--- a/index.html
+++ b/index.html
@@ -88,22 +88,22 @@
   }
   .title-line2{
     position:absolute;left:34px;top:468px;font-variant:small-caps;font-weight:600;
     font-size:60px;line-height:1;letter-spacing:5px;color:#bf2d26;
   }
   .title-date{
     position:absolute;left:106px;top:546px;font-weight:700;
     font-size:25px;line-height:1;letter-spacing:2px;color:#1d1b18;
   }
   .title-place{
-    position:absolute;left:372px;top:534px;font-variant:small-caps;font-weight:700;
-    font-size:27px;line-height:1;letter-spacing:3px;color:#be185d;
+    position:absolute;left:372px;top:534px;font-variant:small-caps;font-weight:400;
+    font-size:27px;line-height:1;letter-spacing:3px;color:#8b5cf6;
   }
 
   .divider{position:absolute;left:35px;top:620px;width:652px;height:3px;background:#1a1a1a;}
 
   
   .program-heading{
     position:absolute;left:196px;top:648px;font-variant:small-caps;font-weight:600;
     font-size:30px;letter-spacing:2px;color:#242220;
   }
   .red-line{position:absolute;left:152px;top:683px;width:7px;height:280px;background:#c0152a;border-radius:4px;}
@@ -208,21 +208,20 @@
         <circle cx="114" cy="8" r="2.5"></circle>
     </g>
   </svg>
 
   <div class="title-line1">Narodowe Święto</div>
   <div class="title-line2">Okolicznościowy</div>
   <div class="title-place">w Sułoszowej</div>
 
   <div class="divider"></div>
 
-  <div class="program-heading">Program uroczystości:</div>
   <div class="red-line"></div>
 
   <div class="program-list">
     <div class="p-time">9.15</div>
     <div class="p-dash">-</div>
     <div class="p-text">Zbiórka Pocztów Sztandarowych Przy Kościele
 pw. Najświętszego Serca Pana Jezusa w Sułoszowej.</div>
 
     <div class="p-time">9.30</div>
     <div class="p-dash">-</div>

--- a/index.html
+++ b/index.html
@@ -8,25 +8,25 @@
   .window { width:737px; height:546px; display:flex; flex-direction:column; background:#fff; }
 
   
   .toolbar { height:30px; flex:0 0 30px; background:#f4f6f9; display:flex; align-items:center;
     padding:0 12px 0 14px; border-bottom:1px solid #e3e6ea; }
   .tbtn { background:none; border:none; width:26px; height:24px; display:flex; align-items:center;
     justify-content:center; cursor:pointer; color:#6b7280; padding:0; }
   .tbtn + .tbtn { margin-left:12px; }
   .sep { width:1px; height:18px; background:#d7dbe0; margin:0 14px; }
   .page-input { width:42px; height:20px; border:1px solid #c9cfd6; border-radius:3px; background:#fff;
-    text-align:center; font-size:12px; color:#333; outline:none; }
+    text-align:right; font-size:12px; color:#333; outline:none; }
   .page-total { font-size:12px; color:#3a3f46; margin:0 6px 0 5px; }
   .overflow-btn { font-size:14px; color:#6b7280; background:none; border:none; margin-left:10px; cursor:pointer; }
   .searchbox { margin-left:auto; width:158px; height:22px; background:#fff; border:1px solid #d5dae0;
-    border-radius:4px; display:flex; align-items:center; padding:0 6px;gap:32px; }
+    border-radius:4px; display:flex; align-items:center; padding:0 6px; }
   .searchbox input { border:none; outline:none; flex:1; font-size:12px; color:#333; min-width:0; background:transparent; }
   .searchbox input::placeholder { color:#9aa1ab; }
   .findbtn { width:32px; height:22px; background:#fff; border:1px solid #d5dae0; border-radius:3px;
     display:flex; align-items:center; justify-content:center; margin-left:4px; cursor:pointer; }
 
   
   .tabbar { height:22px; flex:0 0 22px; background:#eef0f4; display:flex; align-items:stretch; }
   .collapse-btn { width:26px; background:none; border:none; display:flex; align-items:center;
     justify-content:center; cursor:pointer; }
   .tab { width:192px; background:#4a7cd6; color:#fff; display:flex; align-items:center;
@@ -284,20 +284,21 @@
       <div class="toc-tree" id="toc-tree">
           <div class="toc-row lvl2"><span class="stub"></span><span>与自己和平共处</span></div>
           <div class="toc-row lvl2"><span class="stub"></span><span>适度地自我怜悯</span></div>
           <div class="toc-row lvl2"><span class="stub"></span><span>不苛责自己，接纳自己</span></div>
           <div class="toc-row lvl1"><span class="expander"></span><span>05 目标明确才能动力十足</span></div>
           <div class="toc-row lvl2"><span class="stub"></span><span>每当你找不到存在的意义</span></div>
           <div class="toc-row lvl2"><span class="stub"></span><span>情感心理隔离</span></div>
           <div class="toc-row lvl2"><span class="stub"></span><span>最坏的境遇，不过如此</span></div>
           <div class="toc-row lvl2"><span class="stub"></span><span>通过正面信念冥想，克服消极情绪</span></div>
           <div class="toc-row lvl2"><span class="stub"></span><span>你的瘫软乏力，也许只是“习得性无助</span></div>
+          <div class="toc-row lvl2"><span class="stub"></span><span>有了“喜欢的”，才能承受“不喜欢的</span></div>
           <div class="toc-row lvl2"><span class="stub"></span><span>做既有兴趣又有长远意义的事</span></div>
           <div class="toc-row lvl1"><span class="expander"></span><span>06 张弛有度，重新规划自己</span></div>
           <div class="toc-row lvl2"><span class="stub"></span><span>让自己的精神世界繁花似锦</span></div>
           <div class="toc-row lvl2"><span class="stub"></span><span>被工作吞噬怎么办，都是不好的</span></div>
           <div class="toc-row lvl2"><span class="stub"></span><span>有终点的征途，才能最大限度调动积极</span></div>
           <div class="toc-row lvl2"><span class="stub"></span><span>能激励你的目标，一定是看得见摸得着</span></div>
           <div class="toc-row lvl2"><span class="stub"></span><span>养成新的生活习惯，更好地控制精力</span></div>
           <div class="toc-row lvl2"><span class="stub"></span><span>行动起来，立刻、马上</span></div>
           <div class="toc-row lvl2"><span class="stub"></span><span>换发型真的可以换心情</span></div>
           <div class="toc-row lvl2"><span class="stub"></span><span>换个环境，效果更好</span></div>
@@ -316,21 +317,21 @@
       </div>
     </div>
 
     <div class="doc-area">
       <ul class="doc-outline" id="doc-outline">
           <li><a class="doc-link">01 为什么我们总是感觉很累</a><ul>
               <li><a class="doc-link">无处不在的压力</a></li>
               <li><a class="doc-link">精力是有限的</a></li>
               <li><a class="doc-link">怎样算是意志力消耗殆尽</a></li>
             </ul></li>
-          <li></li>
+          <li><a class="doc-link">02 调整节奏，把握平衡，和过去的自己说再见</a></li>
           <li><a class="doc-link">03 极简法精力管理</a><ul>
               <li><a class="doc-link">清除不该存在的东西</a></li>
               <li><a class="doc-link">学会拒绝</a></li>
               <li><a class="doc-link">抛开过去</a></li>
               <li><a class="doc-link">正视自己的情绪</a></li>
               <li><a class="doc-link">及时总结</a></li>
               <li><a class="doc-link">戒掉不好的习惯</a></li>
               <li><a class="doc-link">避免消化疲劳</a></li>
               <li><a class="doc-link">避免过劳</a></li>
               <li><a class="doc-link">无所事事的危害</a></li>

### Your assignment
Look through the material and find each line that includes "absolute", then copy it.

### Task answer
     position:absolute;left:34px;top:468px;font-variant:small-caps;font-weight:600;
     position:absolute;left:106px;top:546px;font-weight:700;
-    position:absolute;left:372px;top:534px;font-variant:small-caps;font-weight:700;
+    position:absolute;left:372px;top:534px;font-variant:small-caps;font-weight:400;
   .divider{position:absolute;left:35px;top:620px;width:652px;height:3px;background:#1a1a1a;}
     position:absolute;left:196px;top:648px;font-variant:small-caps;font-weight:600;
   .red-line{position:absolute;left:152px;top:683px;width:7px;height:280px;background:#c0152a;border-radius:4px;}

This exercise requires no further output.